Tracing the History of Libraries – Part 3

The long history of libraries and how it gradually led to being an essential part of any town and community started in the 17th and 18th centuries. The developments in library management that arose in the 19th century highlighted, even more, the importance of libraries. They also allow for the emphasis on the importance of good catalogs and scholarly research. The needs of the community and the various purposes or specializations that libraries are expected to fulfill enabled several types of library services to arise. Here is a short listing of the different kinds of libraries and some of their notable examples.

National Libraries

From their names, national libraries are a collection of libraries managed and maintained by the resources of a particular country. Because of the nature of their ownership and maintenance, national libraries have specific responsibilities to fulfill. These include keeping a record of a national bibliography and being the center for national archives and documents. Although national libraries are expected to have an international range in their collections, they are tasked principally as well in preserving the literature of the nation. The Bibliothèque Nationale in Paris, France, is an excellent example of a national library side-by-side Washington, D.C.’s Library of Congress, and the United Kingdom’s British Library located in London.
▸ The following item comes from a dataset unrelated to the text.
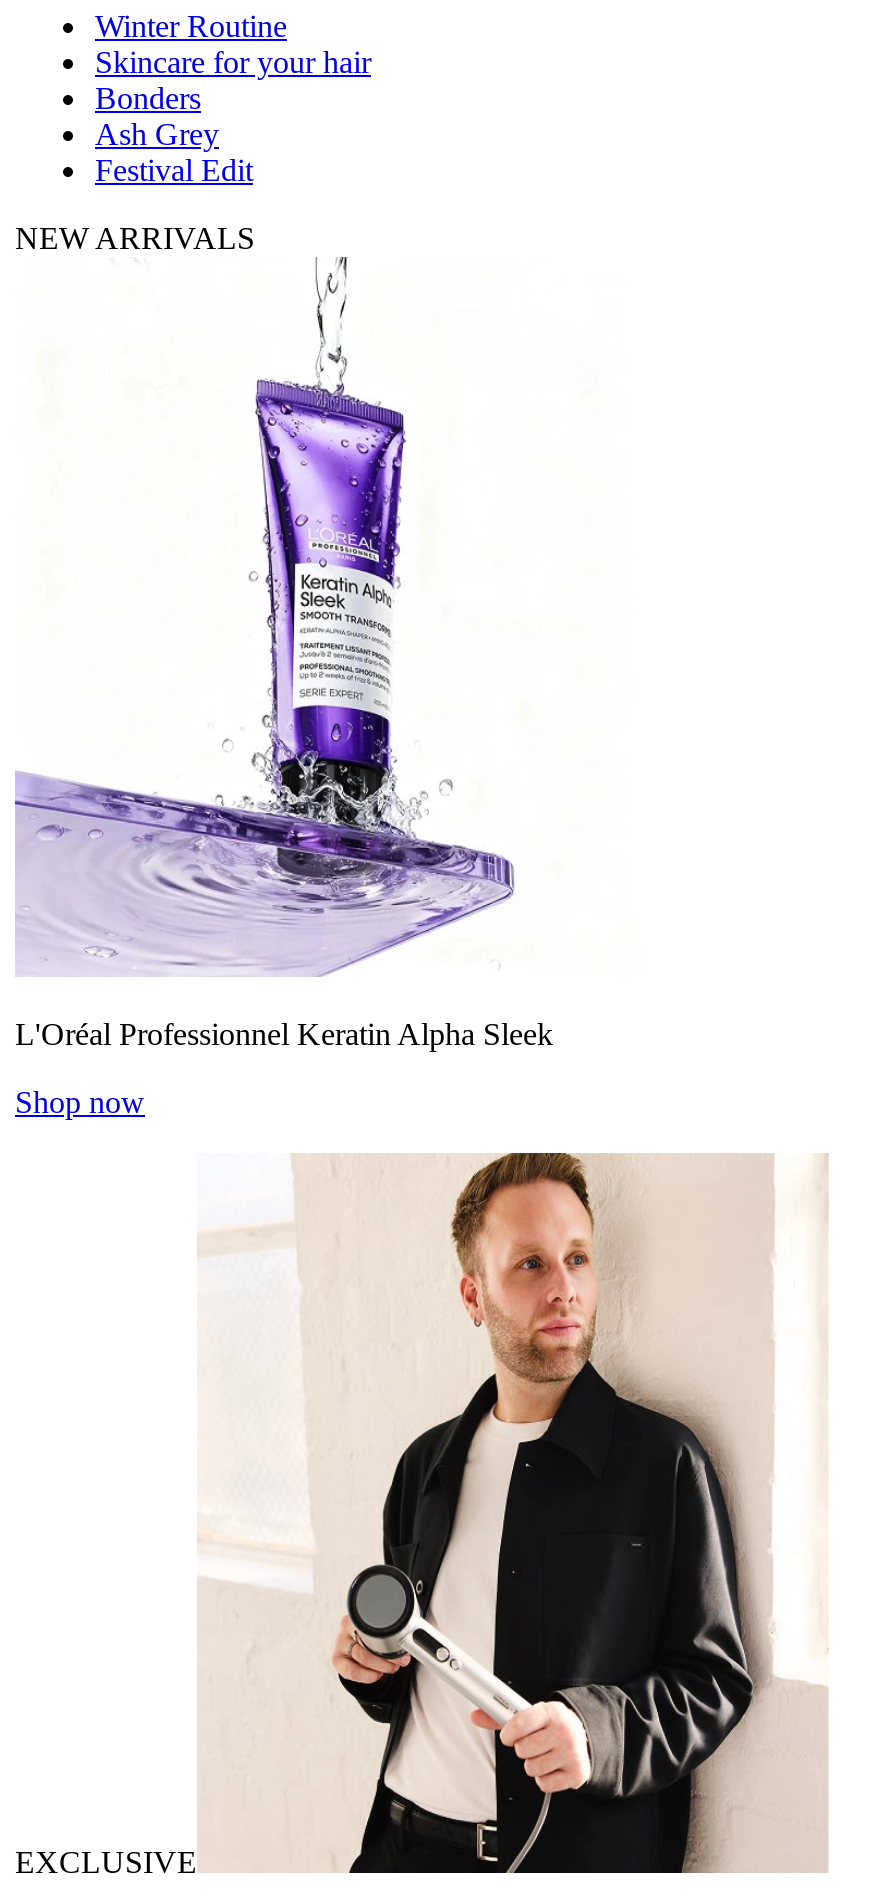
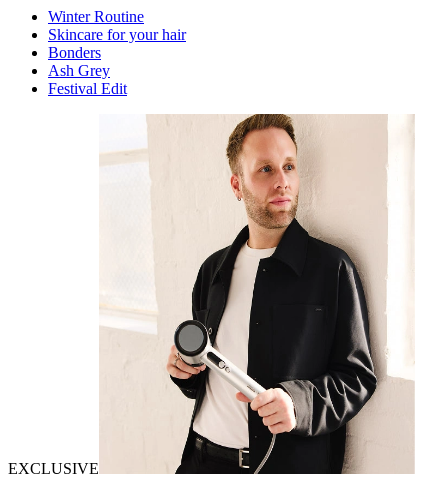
[15,221,255,255] NEW ARRIVALS -> none
[13,257,553,1119] [image] | L'Oréal Professionnel Keratin Alpha Sleek | Shop now -> none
University and Research Libraries

Before printing made books and learning materials cheaper and more accessible, scholars had to travel long distances and attain permission to peruse study materials. With the advancement of printing technology, it became for students and scholars to study and do research, especially since universities also began amassing their own book collections. The heart of the university often refers to the central university library where the majority of book collections and researches are housed for the benefit of scholars, students, and professors. Famous examples of university libraries include Oxford University’s Bodleian Library and the Harvard University Library in Cambridge, Massachusetts.

Public Libraries

Public libraries play a vital role in their respective communities. The first among these is as the leading source and promotor of literacy as they provide reading materials and reading programs for all ages. Also, public libraries often house the archives that narrate the history of the town as well as meaningful community information for both residents and tourists. Maintained by the local community, public libraries make their collection accessible to all. They may also have special facilities and programs for specific members of the community like persons with disabilities and organizing library services for hospitals, schools, and jails. Libraries like the New York Public Library and the Boston Public Library even have ties with more extensive research libraries.

Special Libraries

University, public, and national libraries are generally open to being accessed by the public. However, some libraries are established by special groups, specifically for their own needs or use. Many of the individual libraries in existence were created by specific learning societies like scientific and engineering societies. Some of them existed before the collections in public and university libraries became more specialized. An example of this is the National Reference Library of Science and Invention, which was initially created and managed by the U.K. Patent Office. At present, it is now known as the Science Reference Library of the British Library.